Hoje escrevo sobre Tom Yendel, na esperança de que sua história toque outras vidas além da minha. Nascido em março de 1962, o pequeno Tom foi uma vítima da talidomida – substância que, ingerida por grávidas, pode causar deformação no feto, como perda ou atrofia de membros. Contudo, a ausência dos braços não impediu que conseguisse as primeiras conquistas em Winchester, no Sul da Inglaterra, cidade que serviu de palco para um verdadeiro exemplo de protagonismo.
O mais novo dos cinco filhos da família, já aos três anos de idade utilizava a boca e os pés para dar um colorido à própria vida. Logo se acostumou às tintas e pincéis para esboçar o que em breve seriam suas primeiras obras, sem imaginar o quanto a arte pudesse impactar a sua realidade, bem como a de familiares e amigos.
Tom afirma que nunca sofreu discriminação e teve um crescimento normal, com ótima convivência com outras crianças. No entanto, mesmo frequentando importantes instituições de ensino de seu país, enfrentou certo desânimo no período escolar. Mas tudo mudaria ao ser transferido para a Treloar College, em Alton, a melhor instituição de ensino (escola e faculdade) para pessoas com deficiências do país. Em Treolar teve um planejamento pedagógico adequado, que não apenas lhe devolveu a motivação para os estudos, mas também despertou o desejo de trabalhar como um grande defensor da educação especial.

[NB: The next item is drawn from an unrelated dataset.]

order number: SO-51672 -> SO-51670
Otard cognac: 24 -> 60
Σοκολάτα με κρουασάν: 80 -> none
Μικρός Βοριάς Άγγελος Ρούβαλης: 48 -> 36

Na reta final do ensino básico, Tom conseguiu vaga para fazer um curso de Expressive Arts na Brighton University, onde ainda se graduou em Arte Visual e História da Arte. Nessa fase, com o auxílio de técnicos, começou a fotografar, o que se tornou mais que um hobby. Também comprou sua primeira casa e se estabeleceu para uma vida de total independência. Acrescido ao anseio por liberdade, passou no teste de direção, usufruindo da sonhada mobilidade que o levou aos planejamentos para viajar por toda a Europa.
Pode-se dizer que de todas as realizações na Brighton a maior foi ter conhecido Lucy, que na época fazia o curso básico de arte na mesma instituição. Ela e Tom se casaram em 1988 e tiveram dois filhos, que foram cercados de todo carinho e dedicação que o pai certamente também tivera dos seus. E não é por acaso que este versátil artista se considere um homem com sorte, sempre falando orgulhosamente de sua esposa e dos filhos, Joseph e Holly, ambos bem sucedidos no mundo corporativo e empresarial.

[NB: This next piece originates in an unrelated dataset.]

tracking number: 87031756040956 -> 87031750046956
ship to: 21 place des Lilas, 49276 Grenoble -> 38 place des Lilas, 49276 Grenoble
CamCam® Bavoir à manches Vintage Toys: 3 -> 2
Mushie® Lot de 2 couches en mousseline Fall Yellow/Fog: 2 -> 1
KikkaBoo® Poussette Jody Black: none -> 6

A história de Tom com a APBP (Associação dos Pintores com a Boca e os Pés) iniciou em 1986, quando ingressou como bolsista. Desde então teve maior tranquilidade para conduzir uma vida mais focada nas pinturas. Como resultado do seu empenho nas exposições e projetos artísticos, conseguiu a promoção para Membro Associado em 1993 e, três anos depois, para Membro Pleno. Em 2013, em Viena, foi promovido a Membro do Conselho, tendo desde então uma responsabilidade de âmbito mundial.
Com a APBP Tom viajou para Sydney, Madrid, Lisboa, Finlândia, Dinamarca, Espanha e Brasil. Aqui, no Rio, tive a honra de recebê-lo. Por vazes acompanhado de Lucy, supervisiona a montagem de exposições nesses locais onde a diretoria da APBP promove assembleias com os artistas locais e de outros países. Por certo, um de seus grandes desafios e de todos os que compõem o Conselho consista em gerar, a despeito de pandemias e outros revezes, a indispensável visibilidade das atividades que desenvolve. Afinal, como é na rotina de Tom, a arte continua dignamente sendo produzida pelos artistas em todo o mundo, sempre visando reproduções em cartões e calendários vendidos nos 70 países em que a APBP se faz presente.

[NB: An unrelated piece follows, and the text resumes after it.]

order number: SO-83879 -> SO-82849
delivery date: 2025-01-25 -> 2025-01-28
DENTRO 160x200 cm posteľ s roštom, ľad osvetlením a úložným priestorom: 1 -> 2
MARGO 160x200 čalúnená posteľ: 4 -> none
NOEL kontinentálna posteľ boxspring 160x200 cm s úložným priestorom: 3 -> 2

Quanto ao seu engajamento social iniciado na juventude, Tom viaja anualmente para Gana, na África, onde administra uma instituição de caridade e faz trabalhos voluntários, sendo uma das maneiras de retribuir o que recebera ao longo de uma vida abençoada. Isso tudo justifica o fato das diversas homenagens prestadas desde os mais simples ao mais graduados – um justo reconhecimento ao homem que escolheu, mais do que entender o significado da vida, registrar e compartilhar em atitudes uma história de sucesso através da arte.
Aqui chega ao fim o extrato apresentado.